### Task directions
All lines of the entries with "text" in them must be listed.

### Dataset records
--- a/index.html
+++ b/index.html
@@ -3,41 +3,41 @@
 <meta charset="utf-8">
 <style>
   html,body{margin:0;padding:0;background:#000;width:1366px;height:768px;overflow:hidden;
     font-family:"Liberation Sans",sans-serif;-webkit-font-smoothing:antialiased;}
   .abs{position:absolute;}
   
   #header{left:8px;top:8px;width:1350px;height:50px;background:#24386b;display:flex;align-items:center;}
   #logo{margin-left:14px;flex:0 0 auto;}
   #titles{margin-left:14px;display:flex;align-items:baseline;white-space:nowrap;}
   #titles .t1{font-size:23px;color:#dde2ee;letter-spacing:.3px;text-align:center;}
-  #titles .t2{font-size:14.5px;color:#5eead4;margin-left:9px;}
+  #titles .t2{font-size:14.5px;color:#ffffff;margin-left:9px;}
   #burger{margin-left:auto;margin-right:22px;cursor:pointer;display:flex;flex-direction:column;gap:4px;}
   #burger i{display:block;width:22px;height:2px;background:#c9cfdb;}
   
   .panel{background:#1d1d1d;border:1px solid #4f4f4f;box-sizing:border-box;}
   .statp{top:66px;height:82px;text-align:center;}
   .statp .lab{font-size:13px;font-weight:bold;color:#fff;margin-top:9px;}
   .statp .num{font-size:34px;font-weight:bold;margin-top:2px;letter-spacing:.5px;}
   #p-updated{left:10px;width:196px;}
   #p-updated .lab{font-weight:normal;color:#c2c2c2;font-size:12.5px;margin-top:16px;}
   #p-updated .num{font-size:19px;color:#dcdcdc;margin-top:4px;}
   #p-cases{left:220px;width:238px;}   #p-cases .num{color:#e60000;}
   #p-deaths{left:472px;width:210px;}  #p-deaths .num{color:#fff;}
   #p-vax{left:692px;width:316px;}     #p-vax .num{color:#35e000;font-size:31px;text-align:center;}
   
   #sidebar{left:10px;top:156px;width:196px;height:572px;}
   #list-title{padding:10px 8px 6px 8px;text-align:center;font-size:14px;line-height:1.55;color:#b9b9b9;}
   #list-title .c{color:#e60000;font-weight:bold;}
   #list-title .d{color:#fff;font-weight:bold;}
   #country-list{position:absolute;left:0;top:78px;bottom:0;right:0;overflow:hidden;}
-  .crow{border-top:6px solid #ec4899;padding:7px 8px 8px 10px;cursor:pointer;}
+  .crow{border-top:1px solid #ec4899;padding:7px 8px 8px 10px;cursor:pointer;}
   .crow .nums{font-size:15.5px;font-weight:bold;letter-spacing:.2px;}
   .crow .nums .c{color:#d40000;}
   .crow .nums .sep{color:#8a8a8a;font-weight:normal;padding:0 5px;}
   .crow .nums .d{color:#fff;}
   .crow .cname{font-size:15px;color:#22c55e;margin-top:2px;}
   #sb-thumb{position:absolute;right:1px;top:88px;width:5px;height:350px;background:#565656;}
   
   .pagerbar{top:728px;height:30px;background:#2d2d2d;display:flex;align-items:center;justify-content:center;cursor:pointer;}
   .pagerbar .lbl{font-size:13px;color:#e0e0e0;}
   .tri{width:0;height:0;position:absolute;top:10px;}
---
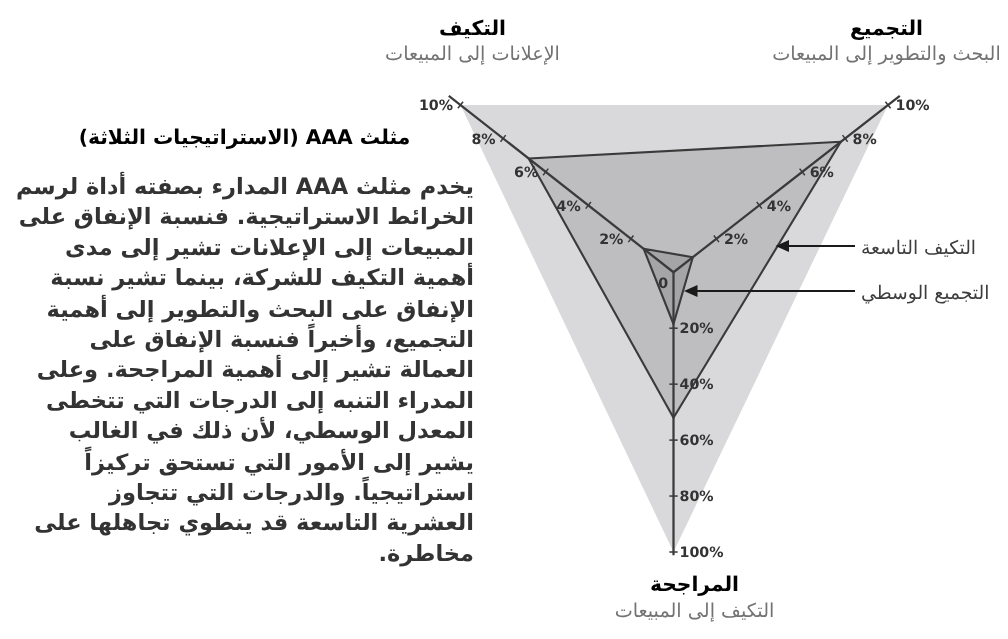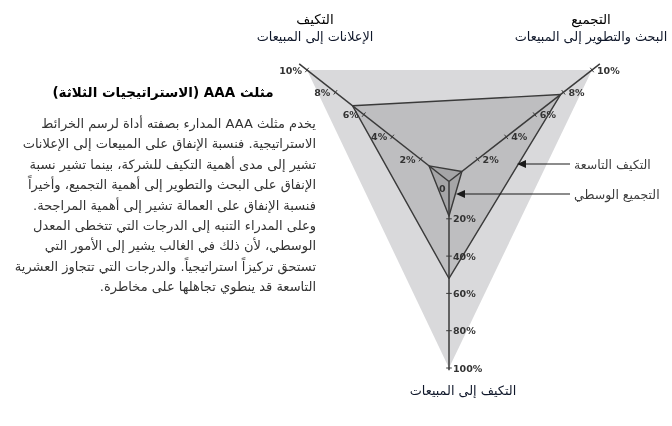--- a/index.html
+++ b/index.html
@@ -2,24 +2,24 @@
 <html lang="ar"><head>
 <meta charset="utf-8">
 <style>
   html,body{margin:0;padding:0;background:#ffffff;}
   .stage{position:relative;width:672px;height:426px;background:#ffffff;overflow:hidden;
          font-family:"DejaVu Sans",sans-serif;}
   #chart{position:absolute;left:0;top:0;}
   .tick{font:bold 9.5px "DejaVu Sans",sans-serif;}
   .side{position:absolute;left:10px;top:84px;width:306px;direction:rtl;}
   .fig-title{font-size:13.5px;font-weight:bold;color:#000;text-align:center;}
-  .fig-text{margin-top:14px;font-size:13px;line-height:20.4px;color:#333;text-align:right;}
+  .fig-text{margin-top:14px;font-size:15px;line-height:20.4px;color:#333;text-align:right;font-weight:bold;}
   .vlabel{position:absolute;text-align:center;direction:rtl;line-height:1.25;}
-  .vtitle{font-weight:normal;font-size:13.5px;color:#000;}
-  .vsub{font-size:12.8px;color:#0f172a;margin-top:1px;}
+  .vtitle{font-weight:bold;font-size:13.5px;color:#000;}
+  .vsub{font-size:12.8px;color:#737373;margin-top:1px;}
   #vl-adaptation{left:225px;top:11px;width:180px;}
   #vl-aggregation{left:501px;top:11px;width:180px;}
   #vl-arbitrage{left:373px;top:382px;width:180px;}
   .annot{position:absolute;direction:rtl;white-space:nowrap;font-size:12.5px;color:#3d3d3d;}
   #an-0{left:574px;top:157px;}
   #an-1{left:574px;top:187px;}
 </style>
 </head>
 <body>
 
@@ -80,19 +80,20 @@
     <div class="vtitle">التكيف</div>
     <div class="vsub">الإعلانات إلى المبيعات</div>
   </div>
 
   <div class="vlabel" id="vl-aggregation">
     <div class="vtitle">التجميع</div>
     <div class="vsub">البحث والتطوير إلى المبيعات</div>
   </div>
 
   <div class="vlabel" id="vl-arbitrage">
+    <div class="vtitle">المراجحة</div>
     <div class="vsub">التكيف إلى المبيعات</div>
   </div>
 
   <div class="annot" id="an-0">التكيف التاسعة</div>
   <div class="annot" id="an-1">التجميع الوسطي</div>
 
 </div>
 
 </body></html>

### Problem solution
   #titles .t1{font-size:23px;color:#dde2ee;letter-spacing:.3px;text-align:center;}
   .statp{top:66px;height:82px;text-align:center;}
   #p-vax{left:692px;width:316px;}     #p-vax .num{color:#35e000;font-size:31px;text-align:center;}
   #list-title{padding:10px 8px 6px 8px;text-align:center;font-size:14px;line-height:1.55;color:#b9b9b9;}
   .fig-title{font-size:13.5px;font-weight:bold;color:#000;text-align:center;}
-  .fig-text{margin-top:14px;font-size:13px;line-height:20.4px;color:#333;text-align:right;}
+  .fig-text{margin-top:14px;font-size:15px;line-height:20.4px;color:#333;text-align:right;font-weight:bold;}
   .vlabel{position:absolute;text-align:center;direction:rtl;line-height:1.25;}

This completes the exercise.